→ **ACTIVITY**: Reproduce all the entries exactly and keep the pictures out.
___ MATERIAL FOR THE TASK
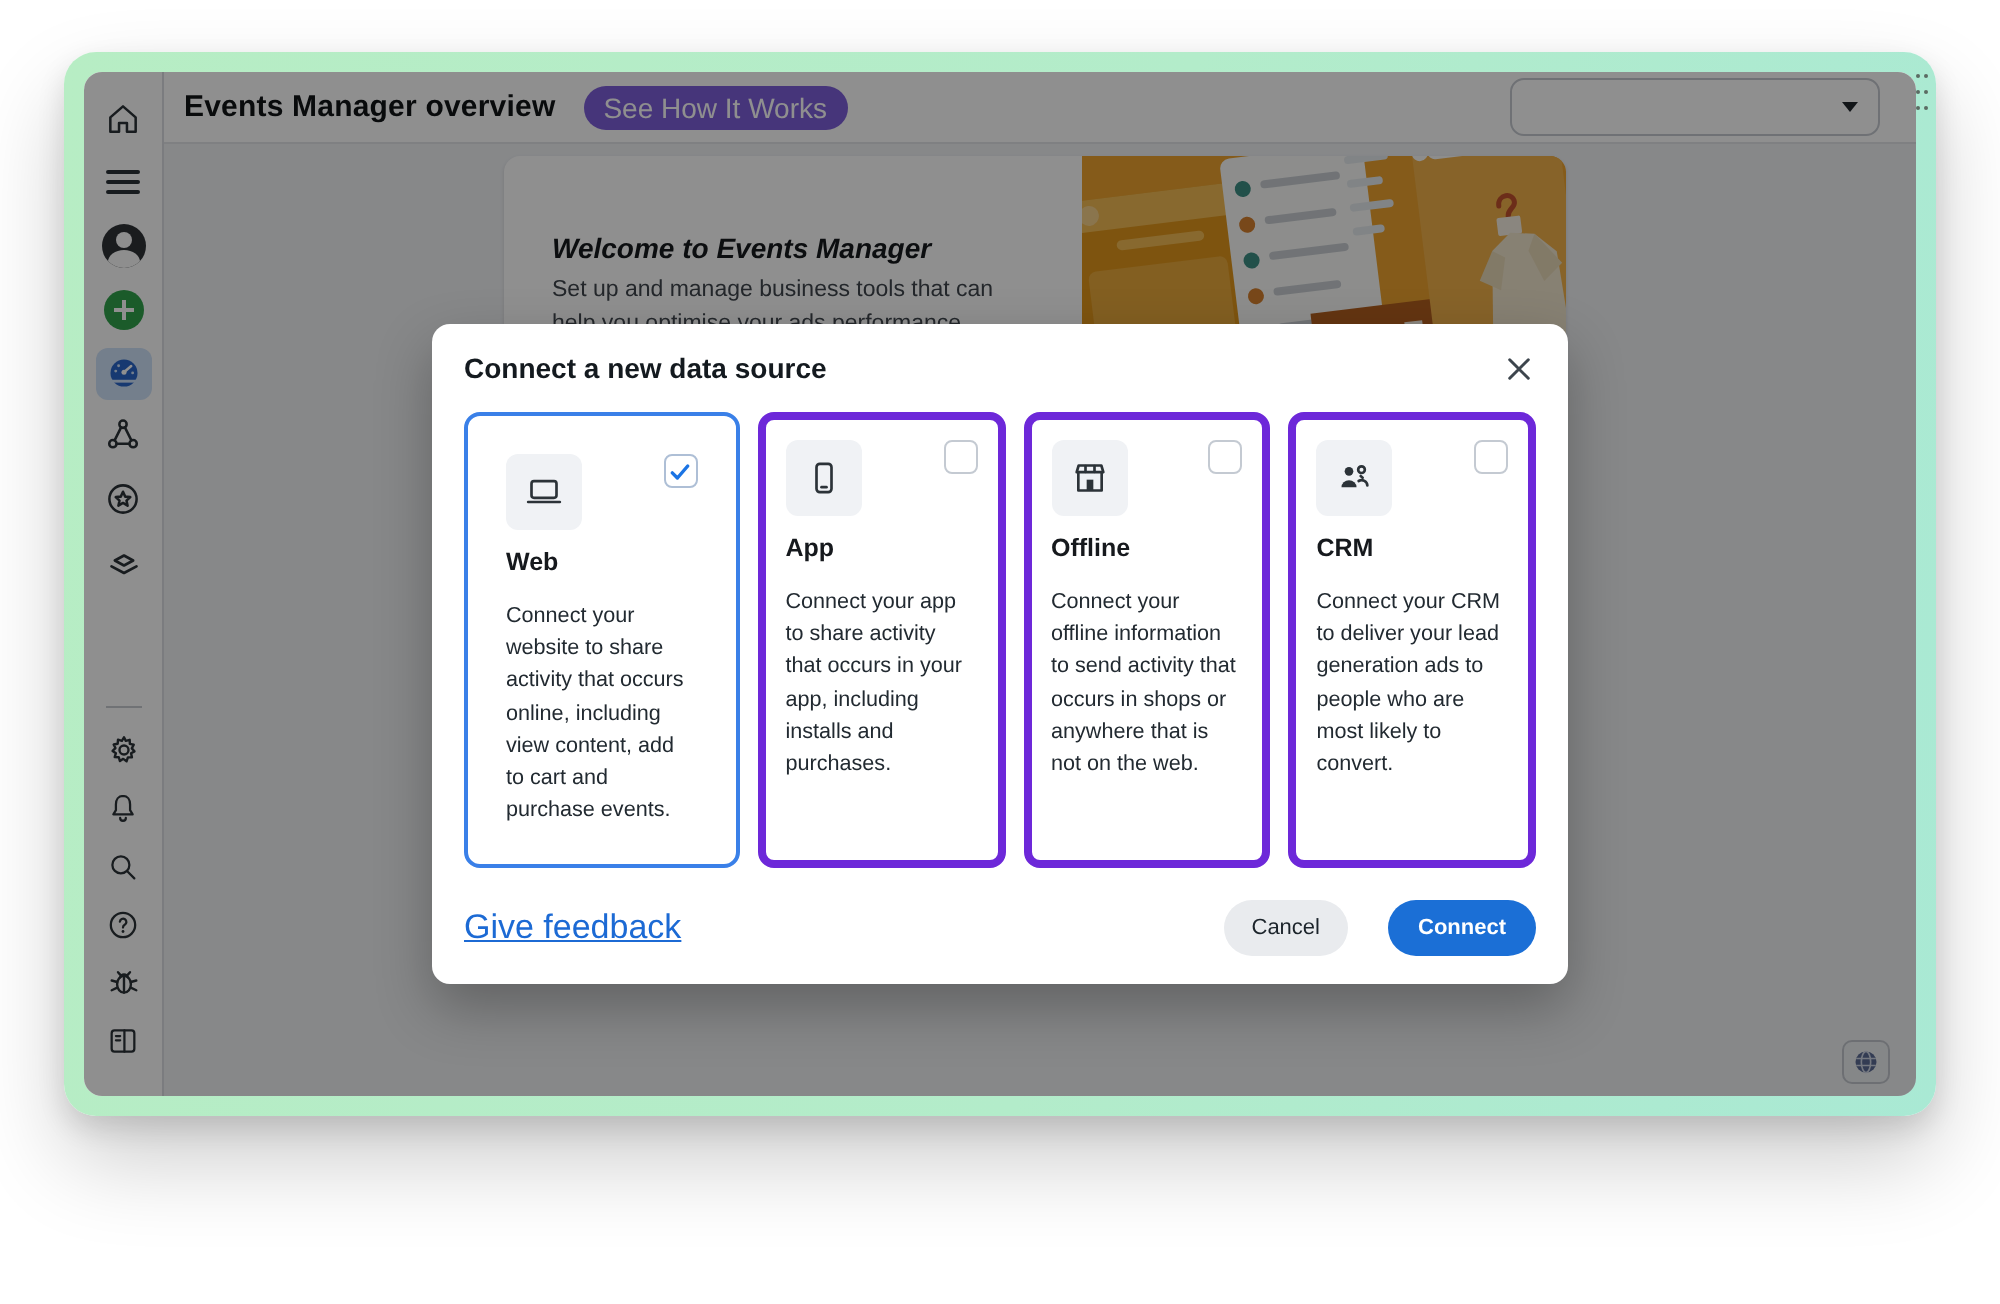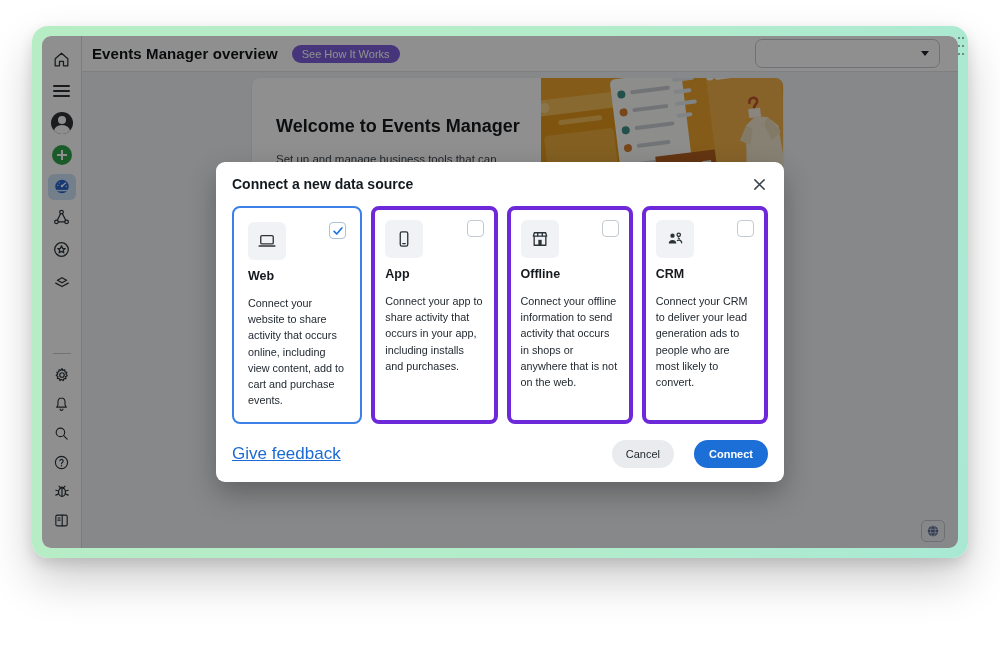"See How It Works" .howit-badge { font-size: 11px -> 14px }
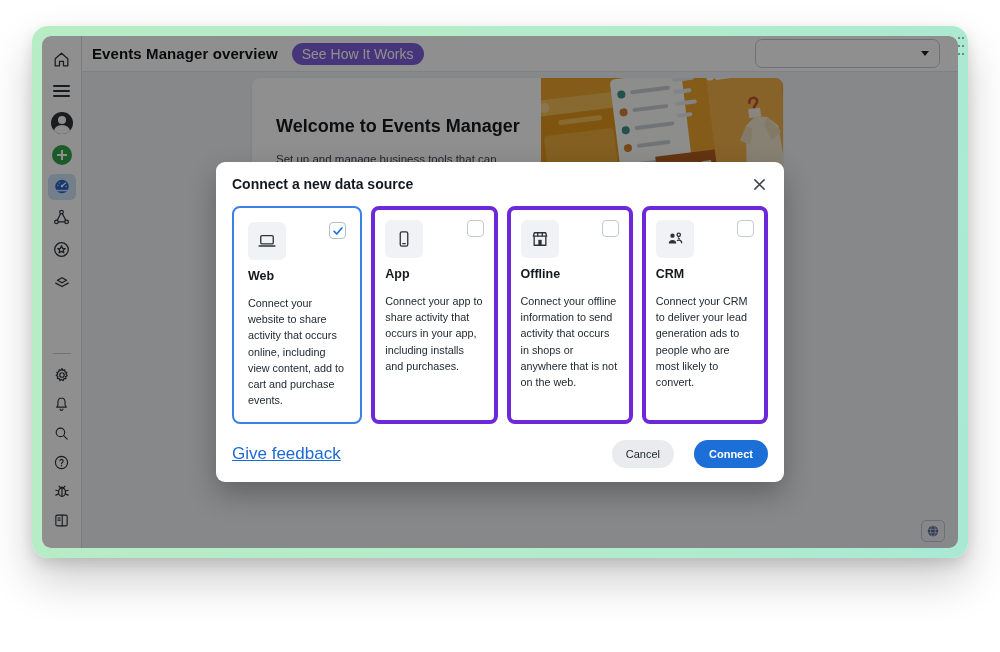"Welcome to Events Manager" .welcome-title { font-size: 18px -> 14px; font-style: none -> italic; margin-bottom: 14px -> 5px }
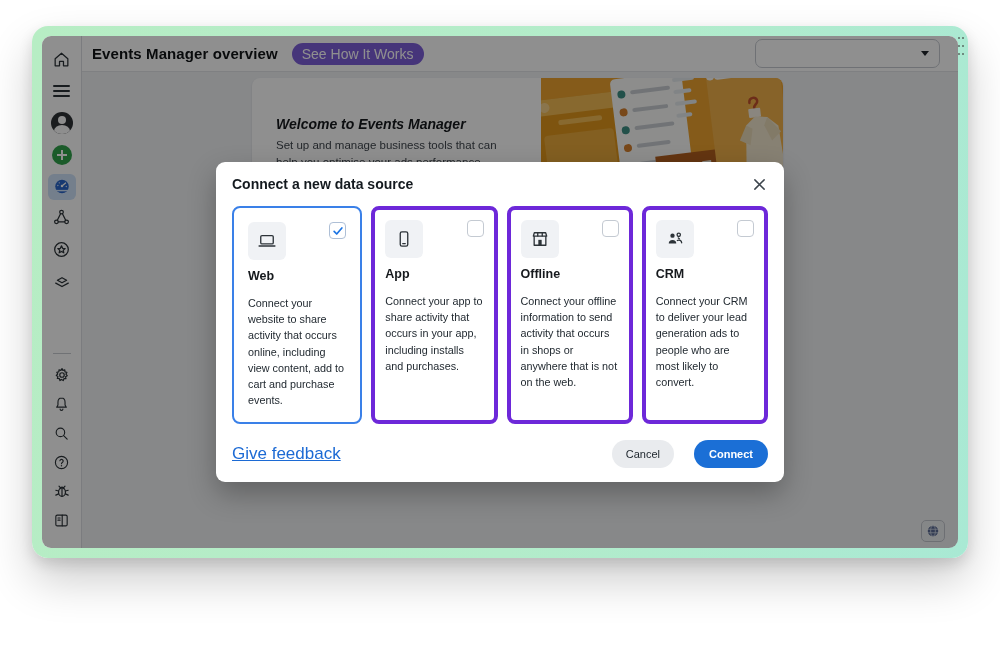"Web" .card.selected { padding: 14px -> 19px }
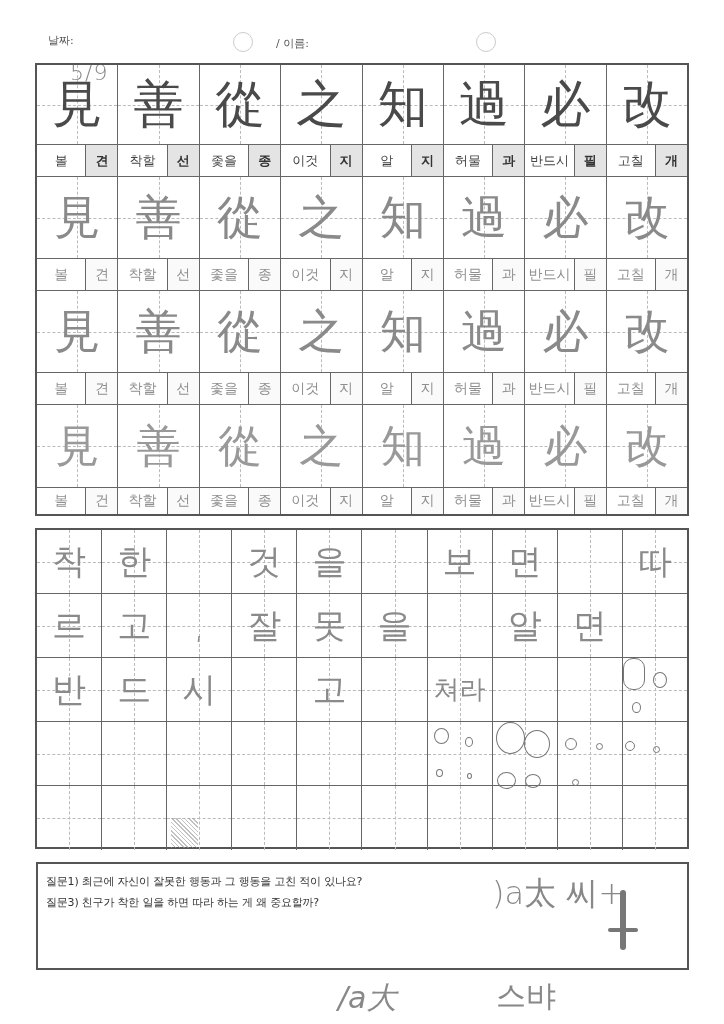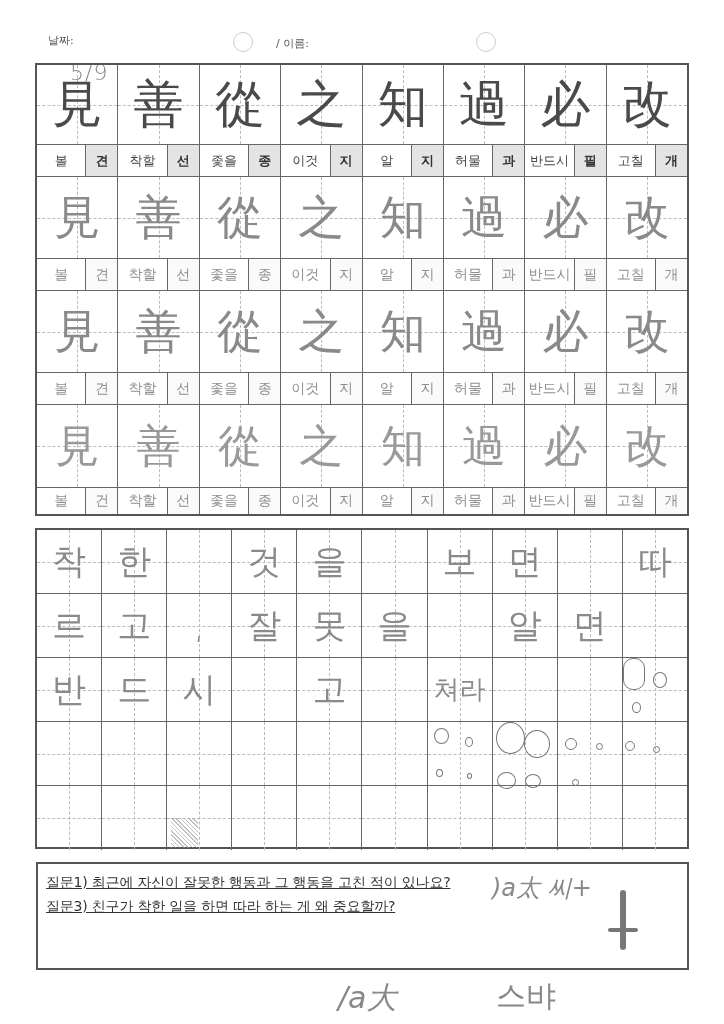"질문1) 최근에 자신이 잘못한 행동과" .qline { font-size: 14px -> 11px; text-decoration: underline -> none }
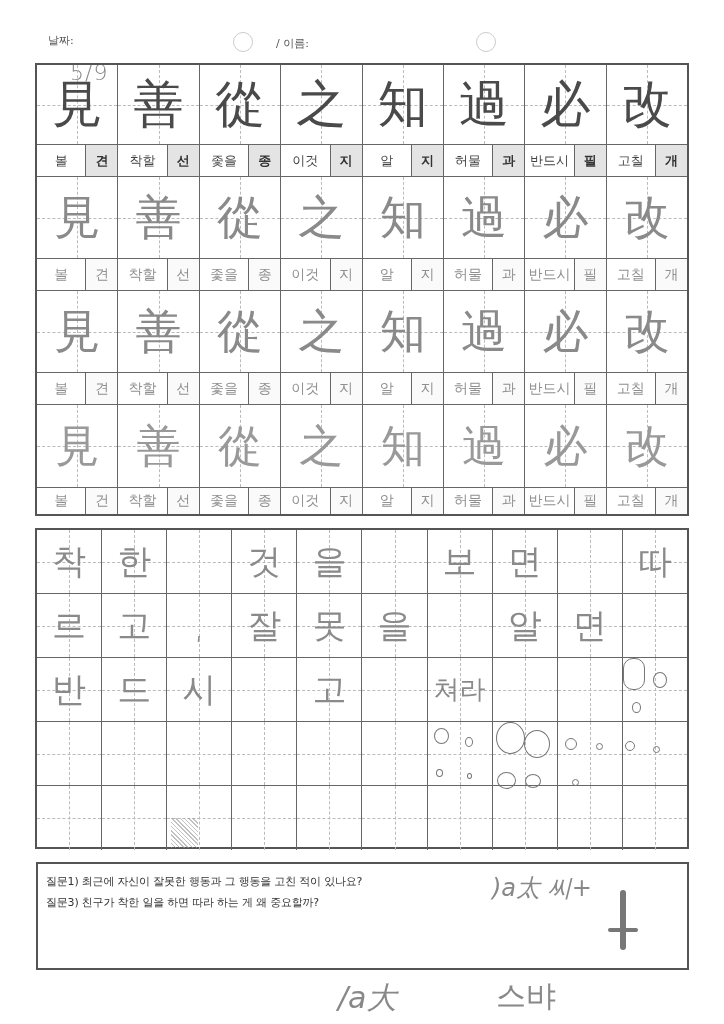")a太 씨+" div.abs { font-size: 24px -> 32px; font-style: italic -> none }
______
→ **SOLUTION TO THIS PROBLEM**:
"See How It Works" .howit-badge { font-size: 11px -> 14px }
"Welcome to Events Manager" .welcome-title { font-size: 18px -> 14px; font-style: none -> italic; margin-bottom: 14px -> 5px }
"Web" .card.selected { padding: 14px -> 19px }
"질문1) 최근에 자신이 잘못한 행동과" .qline { font-size: 14px -> 11px; text-decoration: underline -> none }
")a太 씨+" div.abs { font-size: 24px -> 32px; font-style: italic -> none }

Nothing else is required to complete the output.